Announcements

IBM and COVID-19 Critical Care Consortium develops global COVID-19 app for clinicians

More than 500 clinicians at over 370 hospitals sign up to use a new app running on IBM Cloud that will securely share information to care for COVID-19 patients
Dec 15, 2020

Australia, Sydney: 16 December 2020: IBM (NYSE) and the COVID-19 Critical Care Consortium have made available an app to help clinicians in intensive care units globally access the most up-to-date medical information customised to the profiles of their own critically ill COVID-19 patients.

IBM has developed the app as part of its work with the COVID-19 Critical Care Consortium (COVID Critical), a global alliance of healthcare professionals and researchers led by a team based at Brisbane’s Prince Charles Hospital. The app will be made available to more than 500 clinicians at over 370 hospitals around the world and runs on the secure and open IBM Cloud.

As a COVID Critical partner, IBM worked with medical researchers and data scientists at The University of Queensland with support from Queensland University of Technology to develop the app, taking advice from clinicians within COVID Critical’s 54 member countries.

IBM Australia Managing Director, Katrina Troughton, said: “We are incredibly proud to be a partner of COVID Critical and hope that our technology will help clinicians on the front line soon.

“Following an initial pilot in Australia and the United States, the application is expected to be made available to COVID Critical clinicians based at member sites across six continents - we anticipate that the global interest could result in up to 6000 clinicians signing up to use it in the coming months.

“The web-based app was built by seven IBM designers and developers in Australia and New Zealand over the course of seven weeks runs on IBM Cloud. We deliberately developed the app using a web-based browser to ensure it can be used on mobile devices and tablets – making it more accessible to clinicians around the world and on the go. By running it on IBM Cloud, private clinical data can be protected by its industy-leading security capabilities,1” Ms Troughton said.

COVID Critical founder Professor John Fraser said: “At the start of 2020, when COVID-19 was not yet well-known globally, we knew we urgently needed to share and accumulate information because clinicians on the frontline had nothing: no training or textbooks about how to fight this virus in critical care.

“Our Consortium members told IBM that they needed a tool to allow them to consider key clinical features, including a range of pulmonary, cardiological, neurological and renal measures, as well as the use of mechanical ventilation and ECMO (artificial heart/lung machine), duration of stay in ICU, and survival rates.
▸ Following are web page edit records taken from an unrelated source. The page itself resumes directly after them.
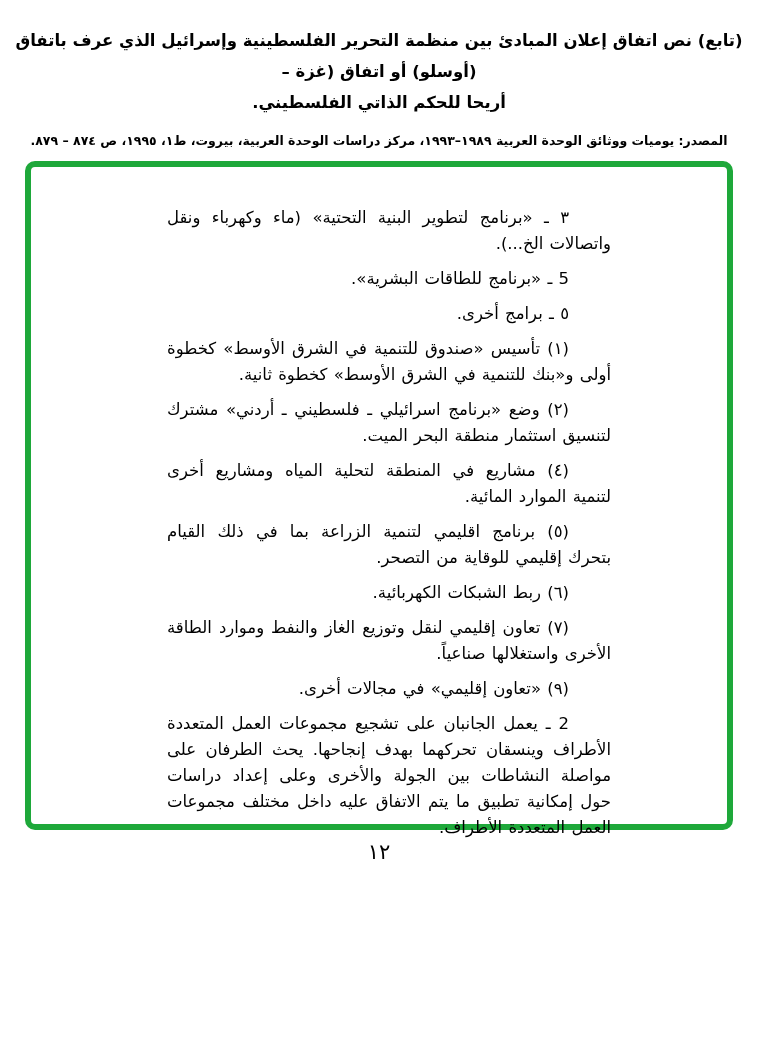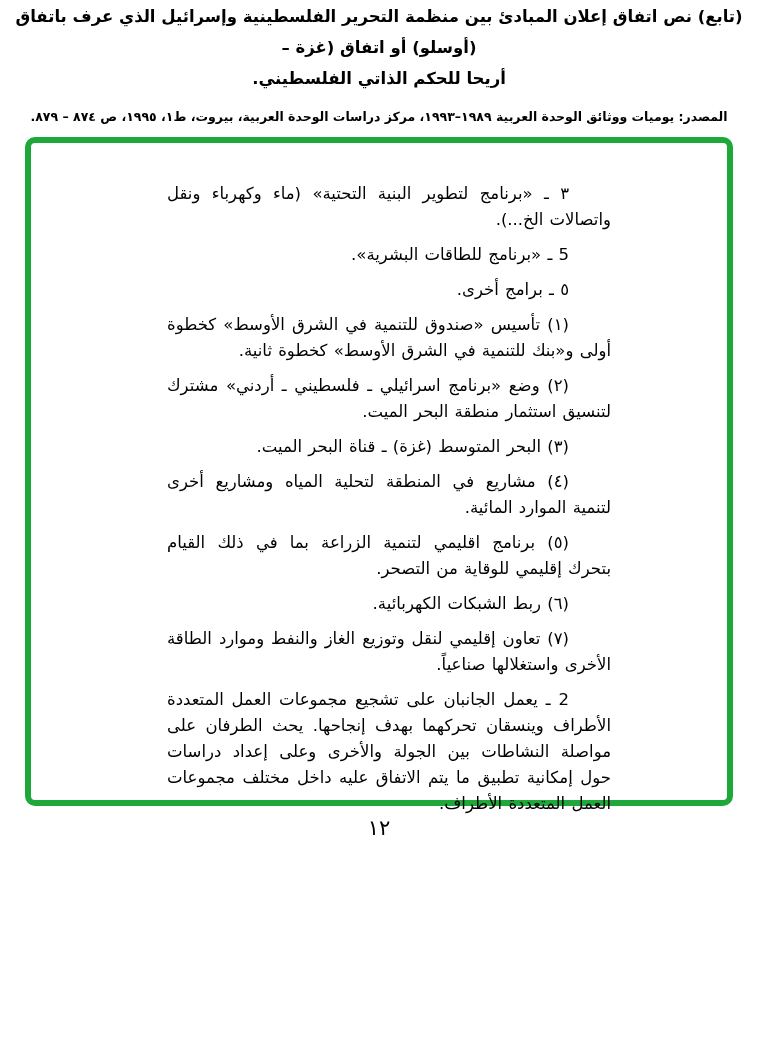--- a/index.html
+++ b/index.html
@@ -12,21 +12,21 @@
     font-family: "DejaVu Sans", sans-serif;
     color: #000;
   }
   .page {
     position: relative;
     width: 758px;
     height: 1059px;
     direction: rtl;
   }
   .page-header {
-    padding-top: 1px;
+    padding-top: 25px;
     text-align: center;
   }
   .title-line {
     font-weight: bold;
     font-size: 16.5px;
     line-height: 31px;
     letter-spacing: 0;
   }
   .source-line {
     font-weight: bold;
@@ -74,24 +74,24 @@
     <div class="source-line">المصدر: يوميات ووثائق الوحدة العربية ١٩٨٩–١٩٩٣، مركز دراسات الوحدة العربية، بيروت، ط١،  ١٩٩٥، ص ٨٧٤ – ٨٧٩.</div>
   </div>
 
   <div class="green-frame">
     <div class="text-column">
       <p>٣ ـ «برنامج لتطوير البنية التحتية» (ماء وكهرباء ونقل واتصالات الخ...).</p>
       <p>5 ـ «برنامج للطاقات البشرية».</p>
       <p>٥ ـ برامج أخرى.</p>
       <p>(١) تأسيس «صندوق للتنمية في الشرق الأوسط» كخطوة أولى و«بنك للتنمية في الشرق الأوسط» كخطوة ثانية.</p>
       <p>(٢) وضع «برنامج اسرائيلي ـ فلسطيني ـ أردني» مشترك لتنسيق استثمار منطقة البحر الميت.</p>
-      <p>(٣) البحر المتوسط (غزة) ـ قناة البحر الميت.</p>
       <p>(٤) مشاريع في المنطقة لتحلية المياه ومشاريع أخرى لتنمية الموارد المائية.</p>
       <p>(٥) برنامج اقليمي لتنمية الزراعة بما في ذلك القيام بتحرك إقليمي للوقاية من التصحر.</p>
       <p>(٦) ربط الشبكات الكهربائية.</p>
       <p>(٧) تعاون إقليمي لنقل وتوزيع الغاز والنفط وموارد الطاقة الأخرى واستغلالها صناعياً.</p>
+      <p>(٩) «تعاون إقليمي» في مجالات أخرى.</p>
       <p>2 ـ يعمل الجانبان على تشجيع مجموعات العمل المتعددة الأطراف وينسقان تحركهما بهدف إنجاحها. يحث الطرفان على مواصلة النشاطات بين الجولة والأخرى وعلى إعداد دراسات حول إمكانية تطبيق ما يتم الاتفاق عليه داخل مختلف مجموعات العمل المتعددة الأطراف.</p>
     </div>
   </div>
 
   <div class="page-number">١٢</div>
 
 </div>
 
 </body></html>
“This new web-based app will potentially provide them with the evidence and information they need to save lives. We are particularly excited for the difference this will make to our colleagues fighting this pandemic in low and middle-income countries, with limited resources and support. It could be a game-changer and a life-saver.”

The COVID-19 Critical Care Consortium study is led by the Critical Care Research Group, based at The University of Queensland and The Prince Charles Hospital. It is supported by The Prince Charles Hospital Foundation, Wesley Medical Research, Queensland Health and ISARIC (International Severe Acute Respiratory and emerging Infection Consortium).

 

1 Based on IBM Hyper Protect Crypto Service, the only service in the industry built on FIPS 140-2 Level 4-certified hardware.